------ DATA PROVIDED ------

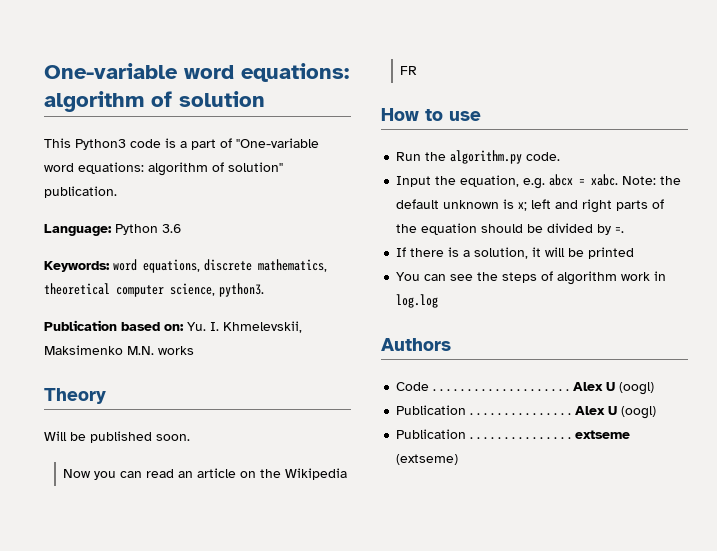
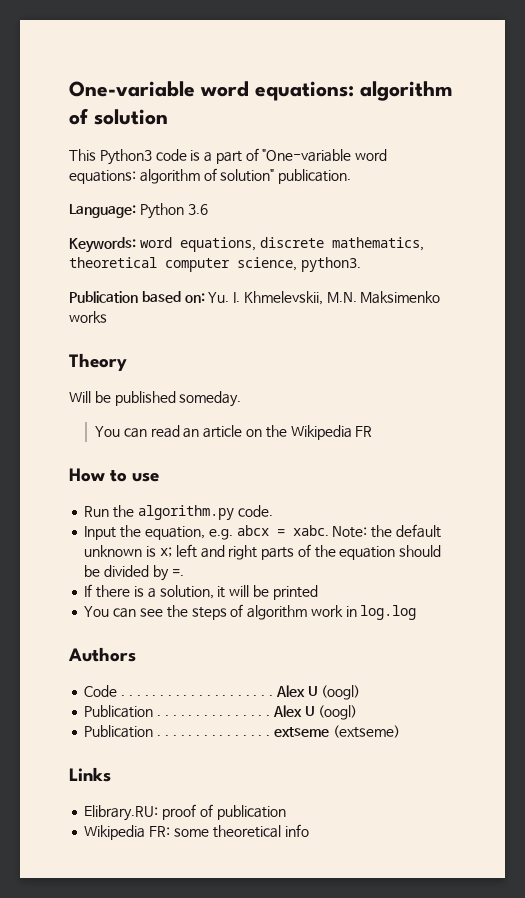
[44,345,154,355] Maksimenko M.N. -> [326,291,441,304] M.N. Maksimenko
[156,434,190,441] [63,469,117,480] soon. // Now you -> [179,391,242,407] [95,426,121,437] someday. // You
(459, 459) none -> [69,767,111,782] [84,804,286,821] [84,824,309,840] // Links // Elibrary.RU: proof of publication // Wikipedia FR: some theoretical info

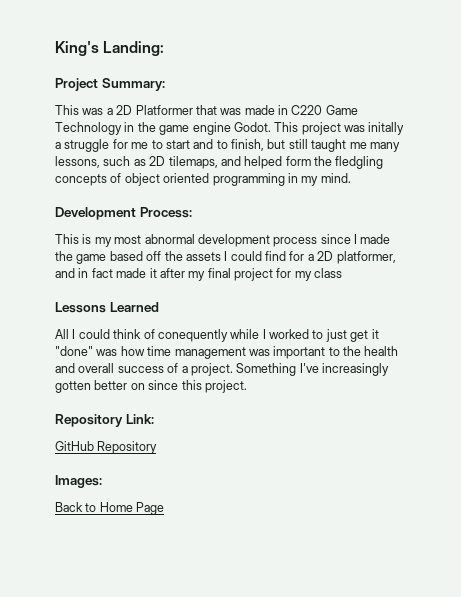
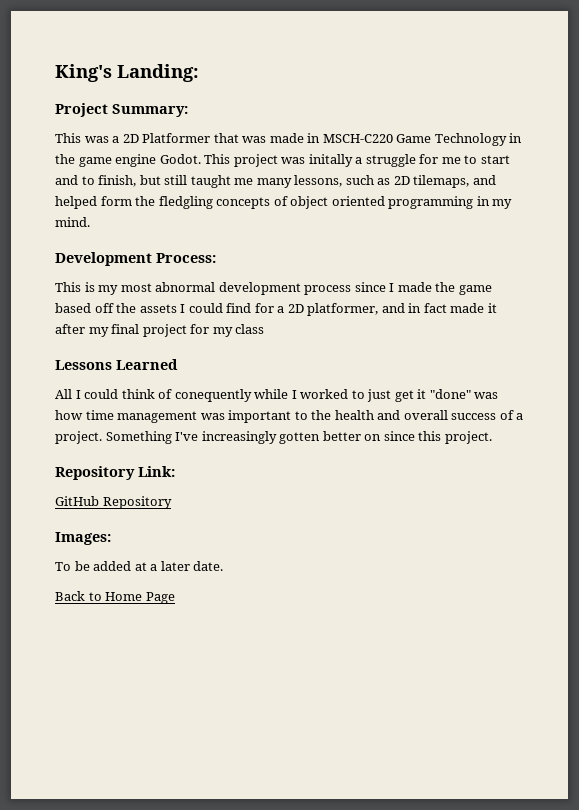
[291,105,323,115] C220 -> [322,134,393,143] MSCH-C220
(102, 481) none -> [55,561,224,571] // To be added at a later date.

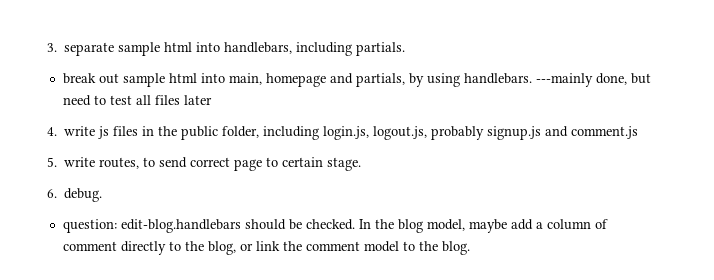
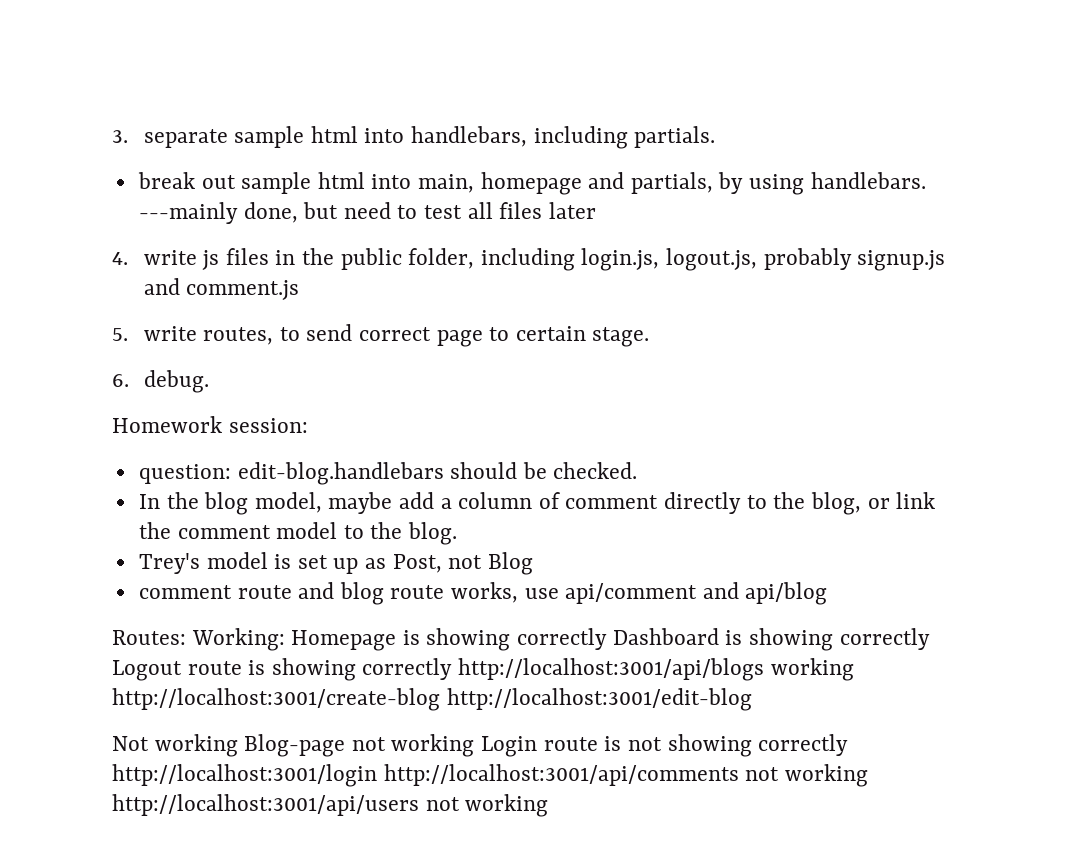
(103, 195) none -> [112,416,308,433] // Homework session:
(355, 224) none -> (638, 470) //
(470, 248) none -> [138,552,533,575] [138,582,828,605] [112,628,930,651] [112,658,854,681] [112,688,752,711] [112,734,849,757] [112,764,868,787] [112,794,549,817] // Trey's model is set up as Post, not Blog // comment route and blog route works, use api/comment and api/blog // Routes: Working: Homepage is showing correctly Dashboard is showing correctly Logout route is showing correctly http://localhost:3001/api/blogs working http://localhost:3001/create-blog http://localhost:3001/edit-blog // Not working Blog-page not working Login route is not showing correctly http://localhost:3001/login http://localhost:3001/api/comments not working http://localhost:3001/api/users not working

------

- [EXERCISE]
Output each record above exactly; omit the images.

- [ANSWER BELOW]
[44,345,154,355] Maksimenko M.N. -> [326,291,441,304] M.N. Maksimenko
[156,434,190,441] [63,469,117,480] soon. // Now you -> [179,391,242,407] [95,426,121,437] someday. // You
(459, 459) none -> [69,767,111,782] [84,804,286,821] [84,824,309,840] // Links // Elibrary.RU: proof of publication // Wikipedia FR: some theoretical info

[291,105,323,115] C220 -> [322,134,393,143] MSCH-C220
(102, 481) none -> [55,561,224,571] // To be added at a later date.

(103, 195) none -> [112,416,308,433] // Homework session:
(355, 224) none -> (638, 470) //
(470, 248) none -> [138,552,533,575] [138,582,828,605] [112,628,930,651] [112,658,854,681] [112,688,752,711] [112,734,849,757] [112,764,868,787] [112,794,549,817] // Trey's model is set up as Post, not Blog // comment route and blog route works, use api/comment and api/blog // Routes: Working: Homepage is showing correctly Dashboard is showing correctly Logout route is showing correctly http://localhost:3001/api/blogs working http://localhost:3001/create-blog http://localhost:3001/edit-blog // Not working Blog-page not working Login route is not showing correctly http://localhost:3001/login http://localhost:3001/api/comments not working http://localhost:3001/api/users not working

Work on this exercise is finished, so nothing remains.